Fraude N3bn: EFCC proteste contre la demande de voyage médical aux États-Unis par l’ancien patron du NSITF


La Commission des crimes économiques et financiers a mis en garde une Haute Cour du Territoire de la capitale fédérale contre l’autorisation du Dr Ngozi Olejeme, un ancien assistant de Goodluck Jonathan, de se rendre en Afrique du Sud et aux États-Unis pour une chirurgie cardiaque.

La commission a décrit l’ancien président du Nigerian Social Insurance Trust Fund comme un risque de fuite élevé qui pourrait utiliser le voyage pour échapper à la justice dans les accusations de blanchiment d’argent N3bn portées contre elle par le gouvernement fédéral.

Dans un contre-affidavit déposé lundi pour s’opposer à la demande d’Olejeme de voyager pour des soins médicaux, l’EFCC, par l’intermédiaire de son avocat, Steve Odiase, a informé le tribunal que les problèmes de santé dont se plaignait l’accusé pourraient facilement être traités dans certains hôpitaux du Nigeria.

Odiase a déclaré que le tribunal devrait être prudent car l’accusée a toujours présenté un risque de fuite élevé et que l’EFCC est en possession d’un rapport de renseignement indiquant qu’elle échappera au procès si elle est autorisée à se rendre à l’étranger.

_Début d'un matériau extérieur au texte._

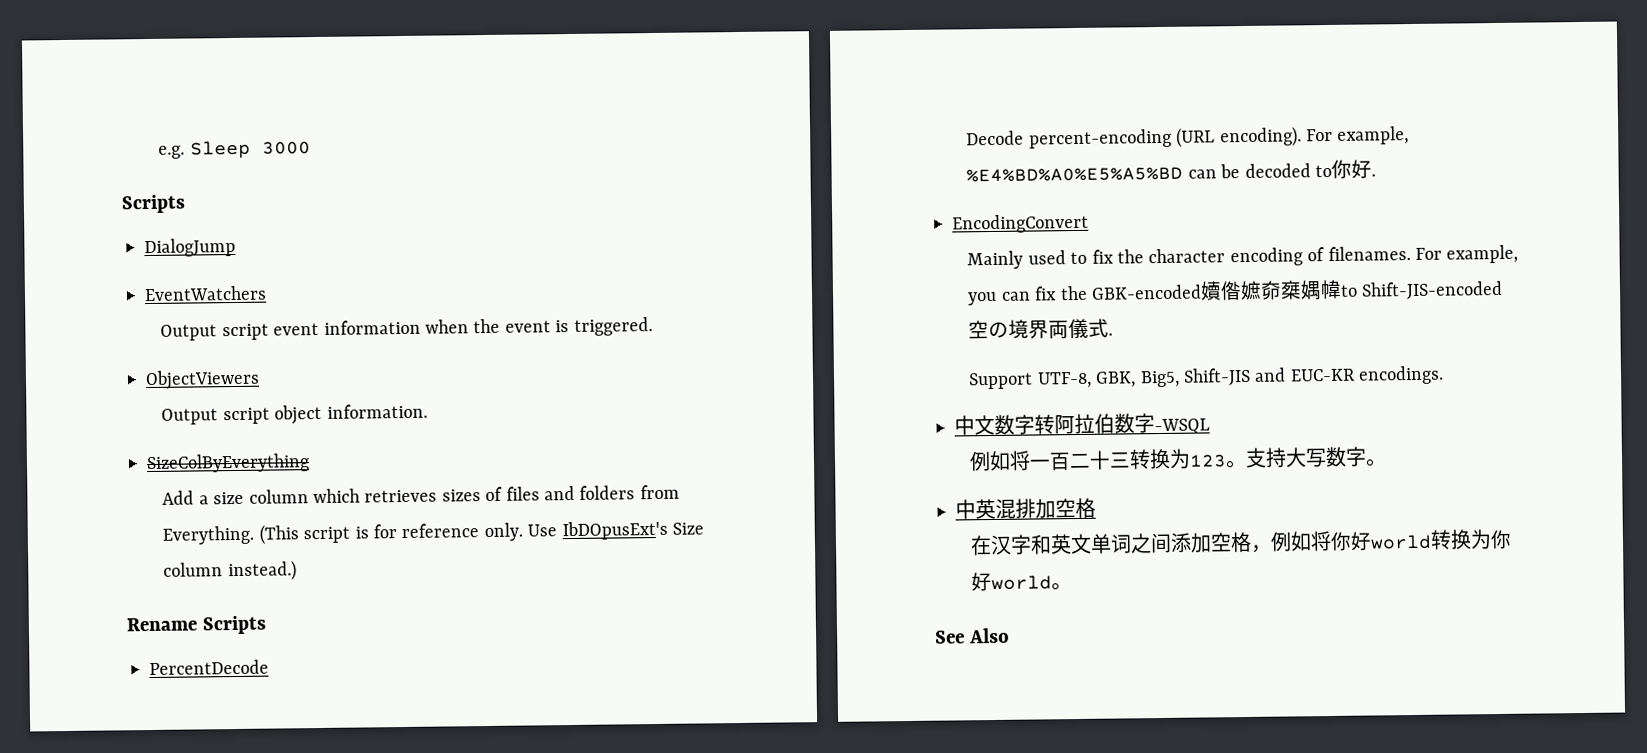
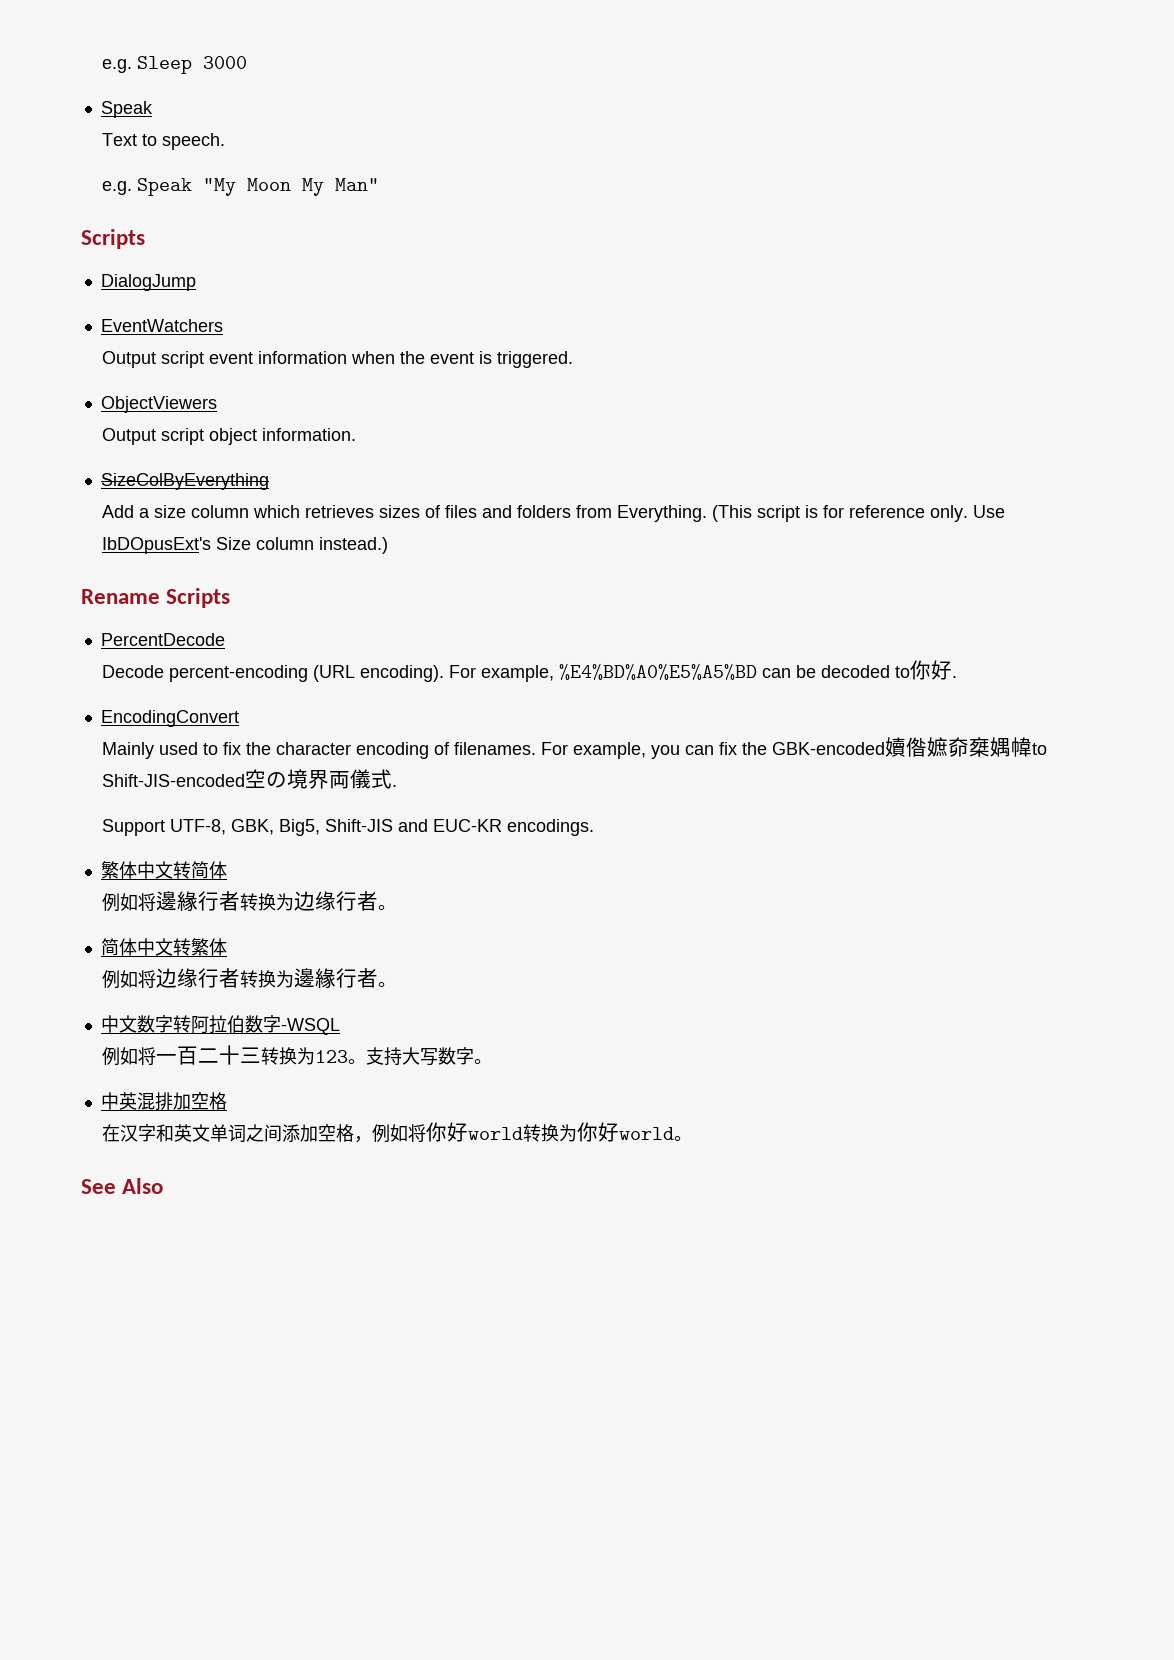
  e.g. Sleep 3000
+ Speak
+ Text to speech.
+ e.g. Speak "My Moon My Man"
+ 繁体中文转简体
+ 例如将邊緣行者转换为边缘行者。
+ 简体中文转繁体
+ 例如将边缘行者转换为邊緣行者。

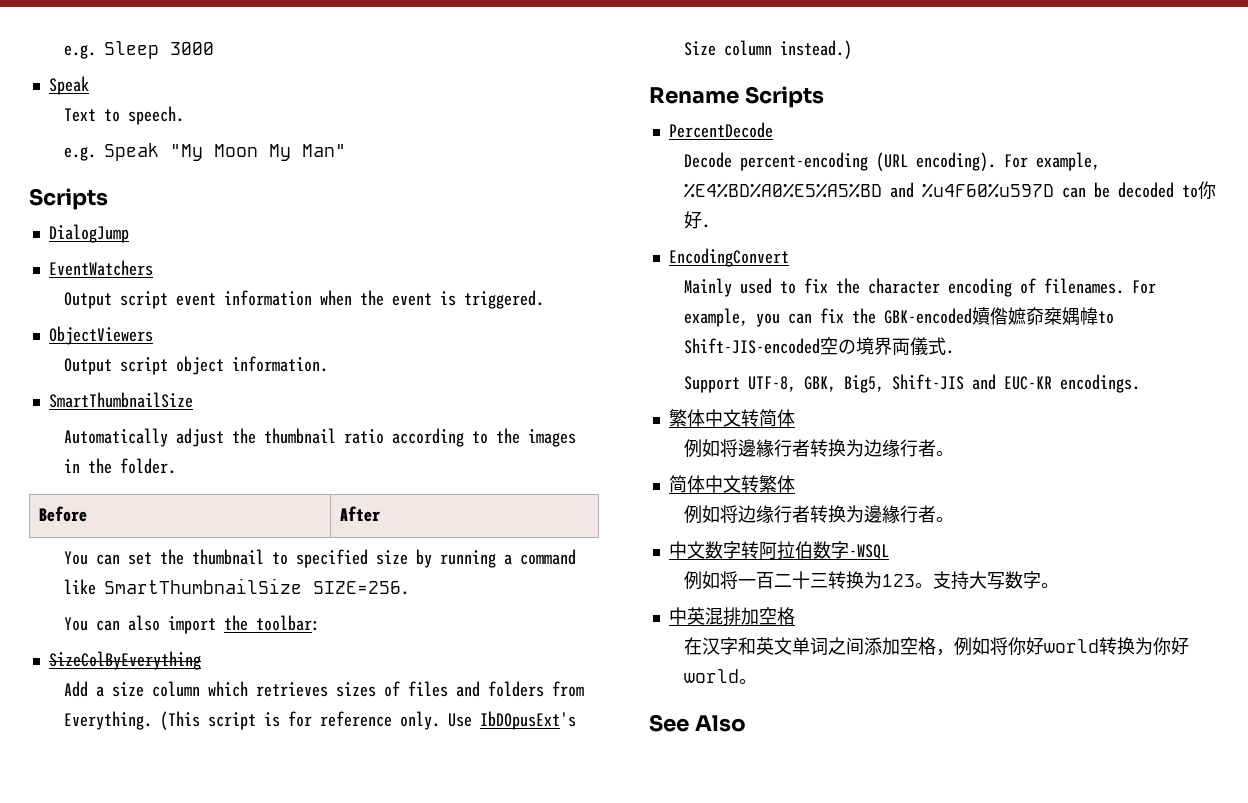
  Output script object information.
+ SmartThumbnailSize
+ Automatically adjust the thumbnail ratio according to the images in the folder.
+ Before | After
+ You can set the thumbnail to specified size by running a command like SmartThumbnailSize SIZE=256.
+ You can also import the toolbar:
- For example, %E4%BD%A0%E5%A5%BD can be decoded to你好.
+ For example, %E4%BD%A0%E5%A5%BD and %u4F60%u597D can be decoded to你好.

L’avocat a répondu à la demande d’Olejeme pour que le tribunal oblige l’EFCC à retirer son nom et sa déclaration en tant que personne recherchée, ajoutant qu’il est prématuré pour son client de retirer une telle déclaration.

Par ailleurs, l’avocat de l’EFCC s’est opposé à l’admission des documents apportés au tribunal par Olejeme pour justifier sa demande de traitement médical à l’étranger, ajoutant qu’étant des documents publics, ils auraient dû être certifiés par le défendeur.

Il a cité les articles 89, 104 et 111 de la loi sur la preuve, ajoutant qu’aucune valeur d’homologation ne devrait être attachée aux documents et a exhorté le tribunal à rejeter la demande dans l’intérêt de la justice.

Olejeme avait, par l’intermédiaire de son avocat, le chef Paul Erokoro (SAN), demandé au tribunal de lui accorder la permission de suivre un traitement médical en Afrique du Sud et aux États-Unis.

Elle a également prié le tribunal d’ordonner la libération de son passeport et une autre ordonnance d’obliger le retrait d’une déclaration selon laquelle elle est une personne recherchée.

L’avocat principal a déclaré que sa cliente n’était pas seulement retournée au Nigeria, mais qu’elle s’était dénoncée à l’EFCC pour enquête sur laquelle des accusations criminelles avaient été déposées contre elle.

Il a en outre demandé une ordonnance obligeant l’EFCC à informer la police internationale, l’immigration et les autres autorités compétentes qu’Olejeme n’est plus une personne recherchée.

En déplaçant la demande, Erokoro a fait valoir que son client avait besoin d’une intervention chirurgicale cardiaque urgente et que le Centre médical fédéral d’Abuja avait confirmé dans une lettre au gouvernement fédéral la gravité de la maladie de son client.

Insistant sur le fait que le droit à la vie est primordial et que seuls les vivants peuvent être jugés, l’avocat principal a attiré l’attention du tribunal sur le fait qu’Olejeme a subi quatre interventions chirurgicales et souffre actuellement d’une insuffisance cardiaque.

Après avoir recueilli les arguments des deux parties, la juge Maryam Hassan Aliyu a fixé le 14 décembre pour rendre une décision sur l’opportunité d’accéder à la demande ou de la rejeter.